#### Provided material
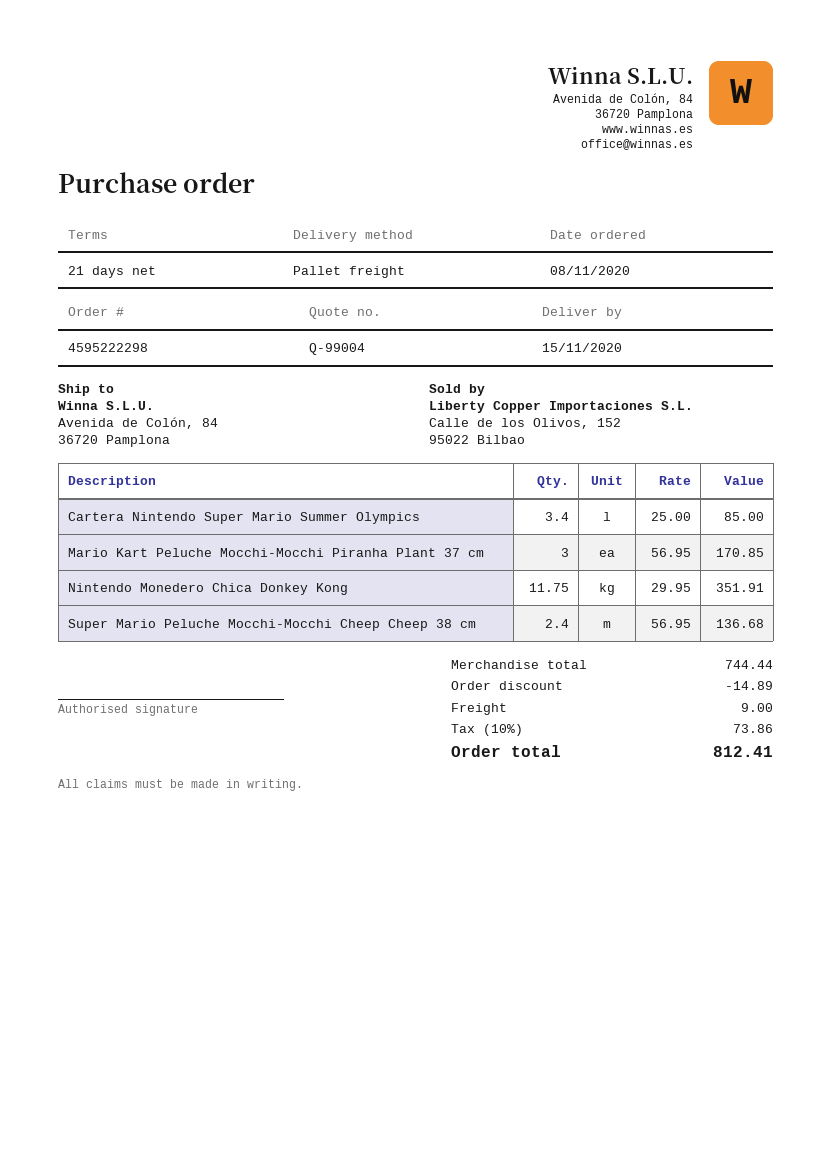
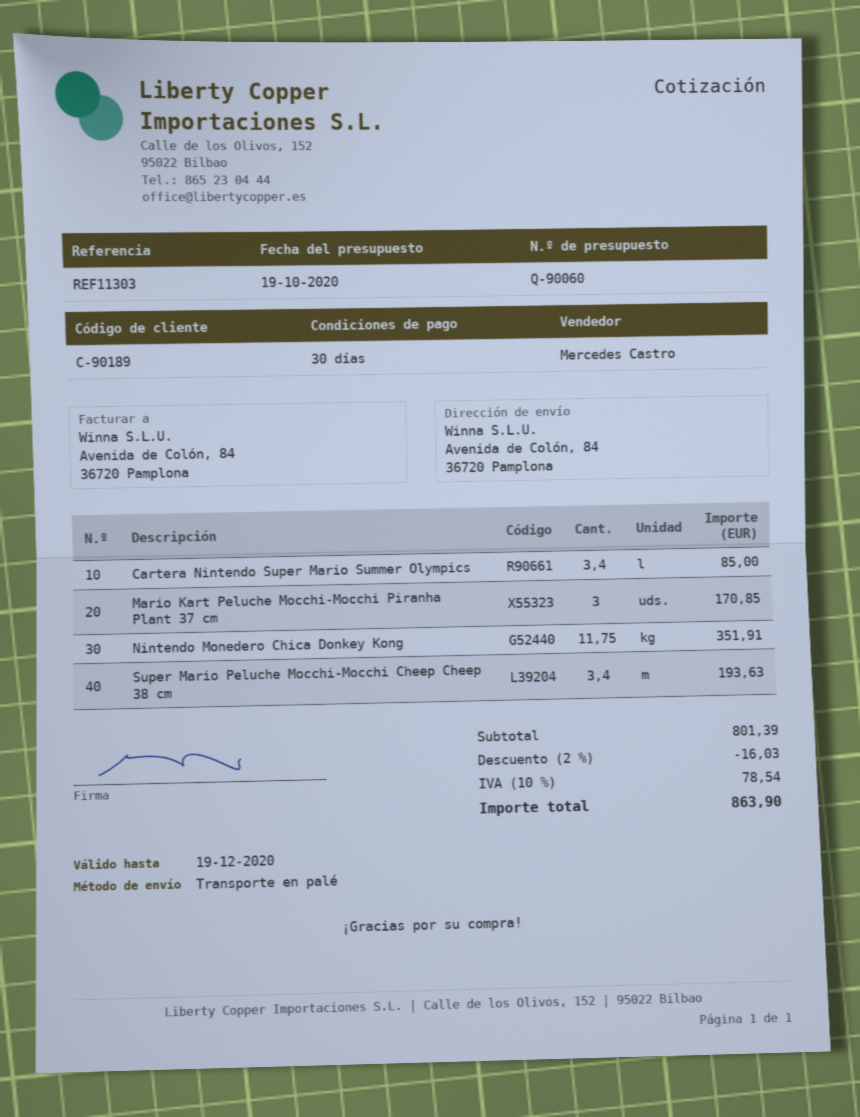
quote number: Q-99004 -> Q-90060
payment terms: 21 days -> 30 days
Super Mario Peluche Mocchi-Mocchi Cheep Cheep 38 cm: 2.4 for 136.68 -> 3.4 for 193.63
subtotal: 744.44 -> 801.39
discount: 14.89 -> 16.03
shipping: 9.00 -> none
tax: 10% = 73.86 -> 10% = 78.54
total: 812.41 -> 863.90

#### Task requirements
Please write out all the data word for word, but keep every picture out.

#### The answer
quote number: Q-99004 -> Q-90060
payment terms: 21 days -> 30 days
Super Mario Peluche Mocchi-Mocchi Cheep Cheep 38 cm: 2.4 for 136.68 -> 3.4 for 193.63
subtotal: 744.44 -> 801.39
discount: 14.89 -> 16.03
shipping: 9.00 -> none
tax: 10% = 73.86 -> 10% = 78.54
total: 812.41 -> 863.90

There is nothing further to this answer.